Wycza looked at the remaining places at the table; he could sit with his back to the view or to the door. "Never be last," he announced, and pulled out the view-facing chair. Settling carefully into it, the chair creaking beneath him, he said, "So we'll do it?"
"Unless something new happens," Parker told him. "I called Lou Sternberg again this morning, he'll come over next week."
"Good." Wycza picked up his menu, but then looked out at the river and said, "What we need's somebody that can walk on water."
Carlow grunted. "They don't play on our team," he said.
Wycza shrugged. "If the price is right," he said, and studied the menu.
Their order was taken by a skinny boy wearing a big black bow tie that looked as though somebody was pulling a practical joke on him. After he left, Parker said, "We need a woman. Not to walk on water."
"What about yours?" Wycza asked him.
Parker shook his head. "Not what she does."
Carlow asked, "What do we need?"
"Young, thin, good-looking. That could look frail maybe."
Grinning, Wycza said, "Like the little lady led me here."
"Like that," Parker agreed. "But one of us."
Carlow said, "There was a girl with Tommy Carpenter like that.

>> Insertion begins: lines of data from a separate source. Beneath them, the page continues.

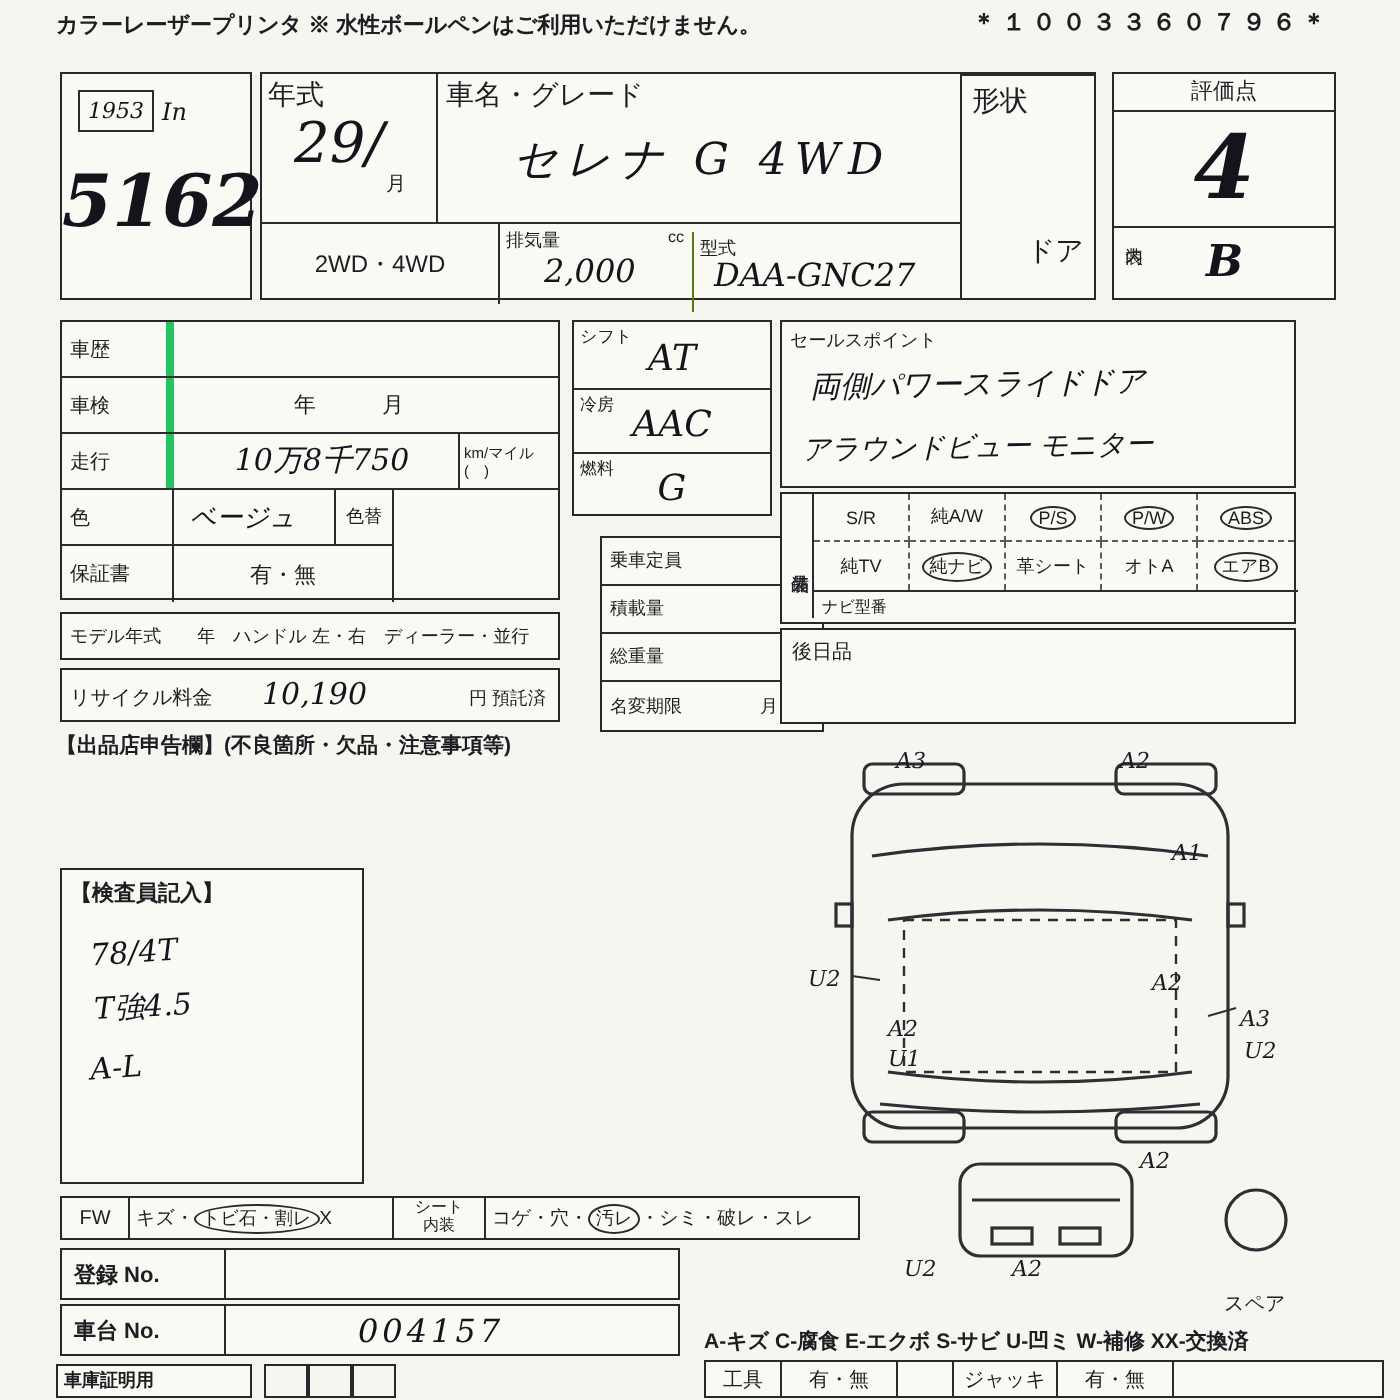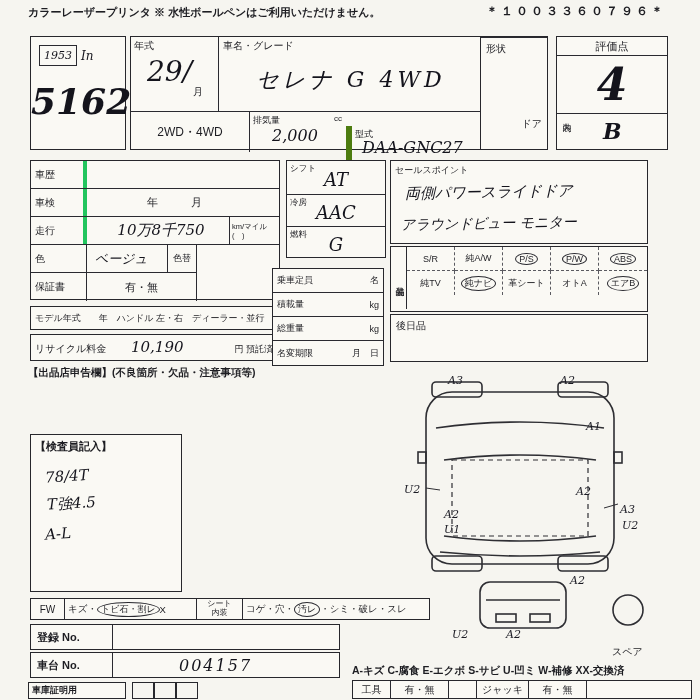--- a/index.html
+++ b/index.html
@@ -8,7 +8,7 @@
   .abs{position:absolute}
   .box{border:1.8px solid #27272c;background:#faf9f4}
   .cellB{border:1px solid #27272c}
-  .lbl{font-size:10px;color:#1d1d22}
+  .lbl{font-size:14px;color:#1d1d22}
   .hand{font-family:"DejaVu Serif",serif;font-style:italic;color:#14141c}
   .dmg{font-family:"DejaVu Serif",serif;font-style:italic;font-size:11px;color:#1b1b24}
   .circ{border:1.4px solid #2a2a30;border-radius:50%;padding:0 3px;display:inline-block}

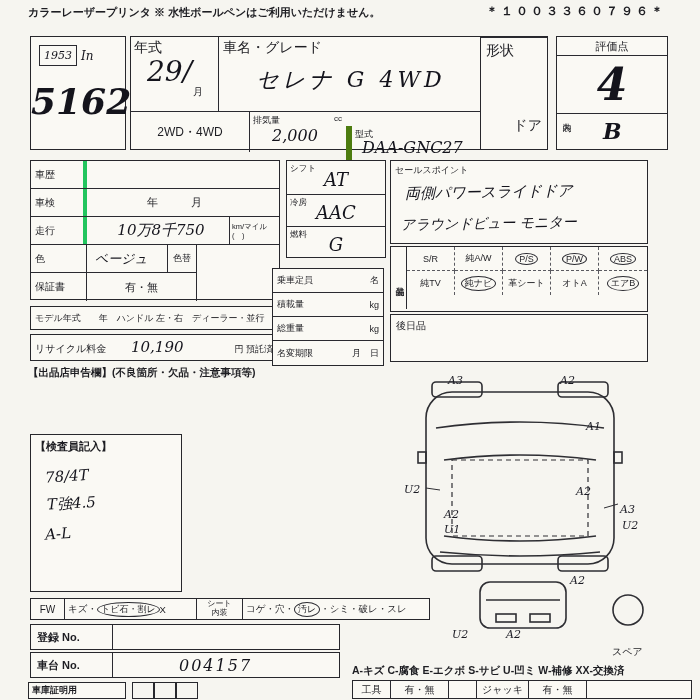--- a/index.html
+++ b/index.html
@@ -52,7 +52,7 @@
       <span class="abs" style="right:4px;top:2px;font-size:8px">cc</span>
       <span class="abs hand" style="left:22px;top:14px;font-size:16px">2,000</span>
     </div>
-    <div class="abs" style="left:215px;top:14px;width:137px;height:40px;border-left:6px solid #4d7c0f">
+    <div class="abs" style="left:215px;top:4px;width:137px;height:40px;border-left:1px solid #4d7c0f">
       <span class="abs" style="left:3px;top:2px;font-size:9px">型式</span>
       <span class="abs hand" style="left:10px;top:12px;font-size:16px">DAA-GNC27</span>
     </div>

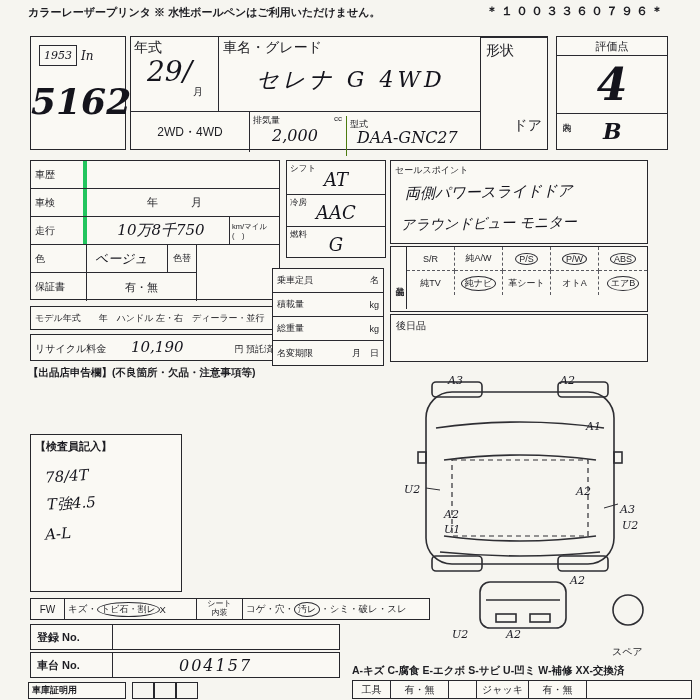--- a/index.html
+++ b/index.html
@@ -124,7 +124,7 @@
   </div>
 </div>
 
-<div class="abs box" style="left:272px;top:268px;width:112px;height:98px">
+<div class="abs box" style="left:300px;top:268px;width:112px;height:98px">
   <div class="wrow">
       <span>乗車定員</span>
       <span>名</span>

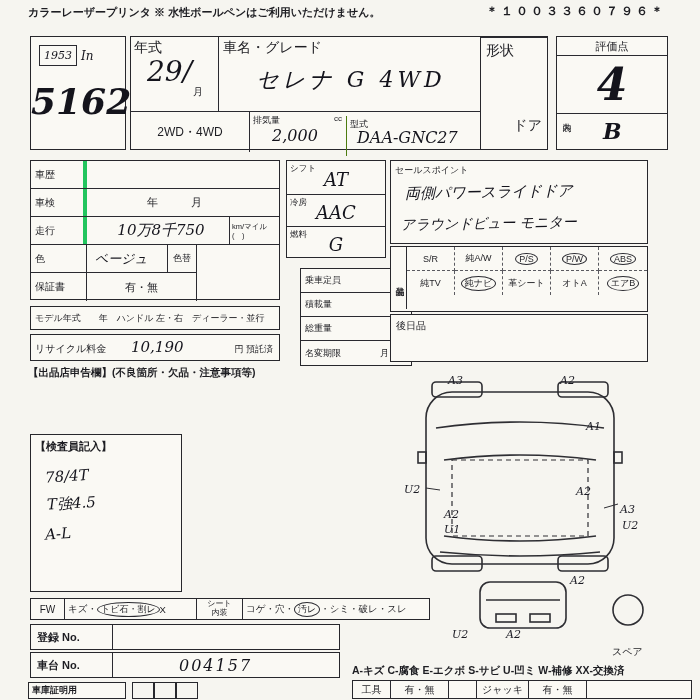--- a/index.html
+++ b/index.html
@@ -181,6 +181,7 @@
   <div class="eq-cell" style="left:208px;top:24px;border-right:none">
       <span class="circ">エアB</span>
     </div>
+  <div class="abs" style="left:16px;top:48px;width:242px;height:16px;border-top:1px solid #2a2a30;font-size:8px;padding:2px 0 0 4px">ナビ型番</div>
 </div>
 
 <div class="abs box" style="left:390px;top:314px;width:258px;height:48px">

You know Tommy?"
"We worked on something together with Lou Sternberg once," Parker said. "What was her name? Noelle."
"Noelle Braselle," Carlow said, and smiled. "I always thought that was a nifty name."
Parker said, "But she comes with Tommy, doesn't she? That's two more slices, not one."
Shaking his head, Carlow said, "Tommy got arrested or something. Well, they both did."
"That's the job," Parker said. "The same job, with Lou. Some paintings we took. Those two got grabbed, but then they got let go, they had a good lawyer."
"Well, it scared Tommy," Carlow said. "You wouldn't think he'd be a guy to spook, but he did. He quit, right then and there."
Wycza said, "Do I know these people?"
"I don't think so," Parker said.
"You'd remember Noelle," Carlow told him.
Parker said to Carlow, "Where's Tommy?"
"Out of the country. Went to the Caribbean somewhere, doing something else. Nothing bent, he doesn't want the arm on him ever again. Left Noelle without a partner, but the last I heard, she's still around."
Parker said, "Can you find her? I'd have gone through Tommy's contact, but that can't be any good now."
"I'll ask," Carlow said.
Wycza said, "I smell my money."
They looked at him, and he was gazing out the window, and when they turned that way the ship was just sliding into view from the left. On the gleaming blue-gray water, among the few sailboats, against the dark gray drapery of the Palisades, it looked like any small cruise ship, white and sparkly, a big oval wedding cake, except in the wrong setting. It should be in the Caribbean, with Tommy Carpenter, not steaming up the Hudson River beside gray stone cliffs, north out of New York City.
"I can't read the name," Carlow said. "You suppose they changed it already? Spirit of the Hudson?"
"They changed that name," Wycza a.s.sured him, "half an hour out of Biloxi."